Девочки уселись в стороне и принялись было шептаться. Но отец никак не захотел сегодня оставаться в стороне.
– Шептунов на мороз! – сказал он. – Ты что же, Фатьма, за подругой не усмотрела? Вон как ей в отряде-то досталось сегодня!
– А мне тоже досталось… – хлопая своими большими, загнутыми ресницами, сообщила Фатьма.
– Да ну? – удивился отец. – А тебе за что же?
– За непионерское поведение.
Ответ Фатьмы прозвучал еле слышно, будто мышь пропищала.
– Эге! – сказал отец. – Ишь какой голосок-то у тебя тоненький… А во время этого твоего «непионерского-то поведения» он небось погромче был, а?
Фатьма и Зина переглянулись: они обе вспомнили и кулаки и «крысу» – и ничего не ответили.
– Эх, вы! Штрафники, значит, – сказал отец и, сунув руки в карманы, принялся ходить по комнате. – Эх, Зина, а ведь на тебя малыши смотрят – ты ведь у них старшая сестра! Как же это так, а?
Бабушка, вспомнив, что у неё в кухне и чай, и кулич, и Анна Кузьминична дожидается, отправилась туда. Изюмка немедленно забралась на колени к Фатьме. А Антон стоял около Зины, тихонько сопя носом, и, не зная, как выразить своё сочувствие, теребил ленту в её косе.
– Да, товарищи, – помолчав, сказал отец, – жизнь – это вещь сложная.
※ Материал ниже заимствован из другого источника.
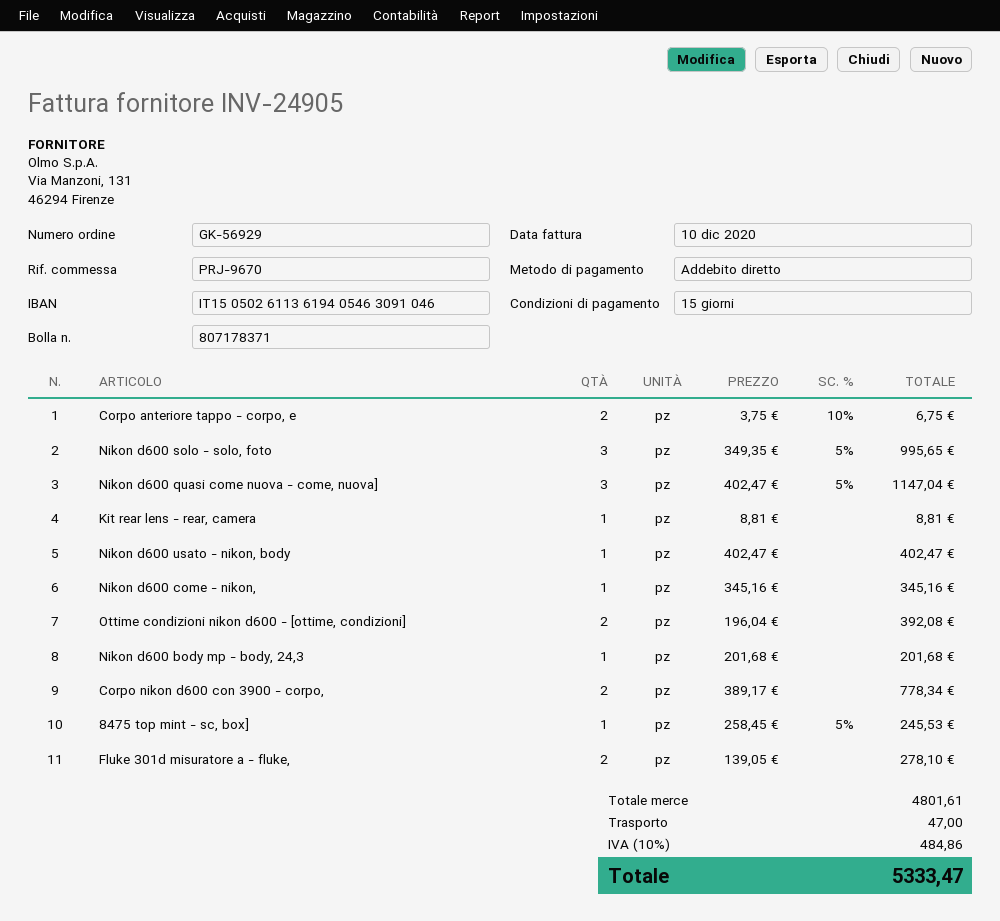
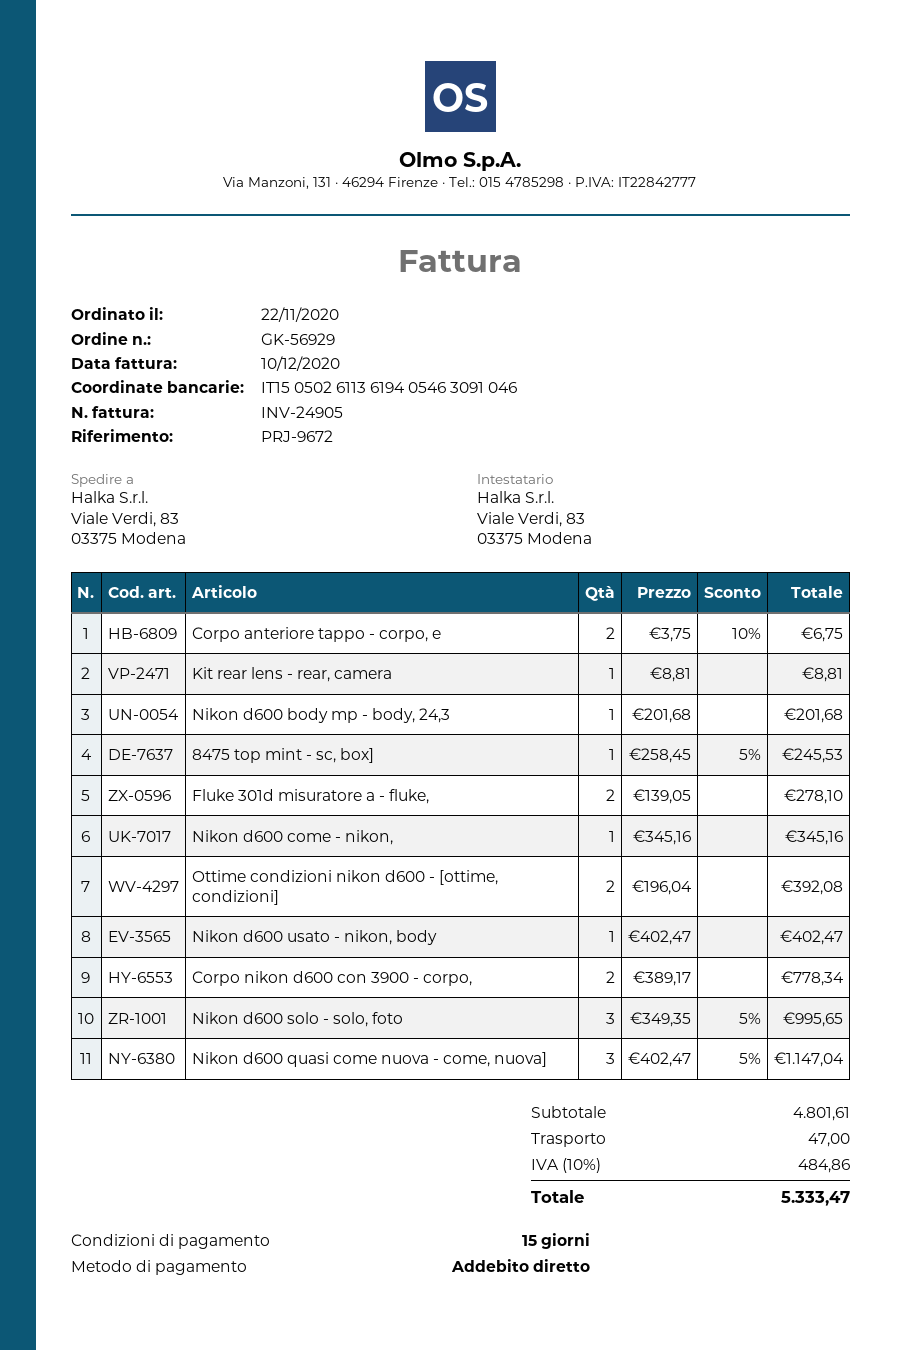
reference: PRJ-9670 -> PRJ-9672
Жизнь прожить – не поле перейти. И ошибки бывают, и промахи, и тяжёлые дни. На ошибках нам учиться надо. А тяжёлые дни переносить стойко. Что ж поделаешь!
Отец вздохнул. Он-то знал, как нелегко быть стойким в тяжёлые дни. Горе, которое было недавно пережито, потеряло свою невыносимую остроту, но легче не стало. Оно ушло в глубину сердца и напрочно поселилось там.
– Ну и галстук-то свой пионерский надо беречь. Как это там в стихах-то говорится?
Как повяжешь галстук —
Береги его.
–Он ведь с нашим знаменем
Цвета одного, –
подхватили в два голоса Фатьма и Зина.
– Вот то-то – цвета одного. Частица этого нашего знамени-то. Вот ведь как крепко его беречь-то надо!
– Мы будем беречь! – тихо сказала Зина.
– Мы будем беречь! – повторила Фатьма, не поднимая ресниц.
Изюмка обняла Фатьму за шею и прижалась щекой к её щеке. Все примолкли, задумались.
А за окнами стоял уже по-весеннему голубой вечер, падали и разбивались подтаявшие сосульки, звякала весёлая капель. И тонкая веточка с чуть набухшими почками легонько постукивала в окно, стараясь напомнить о том, что скоро весна, что впереди очень много света, солнца и радости.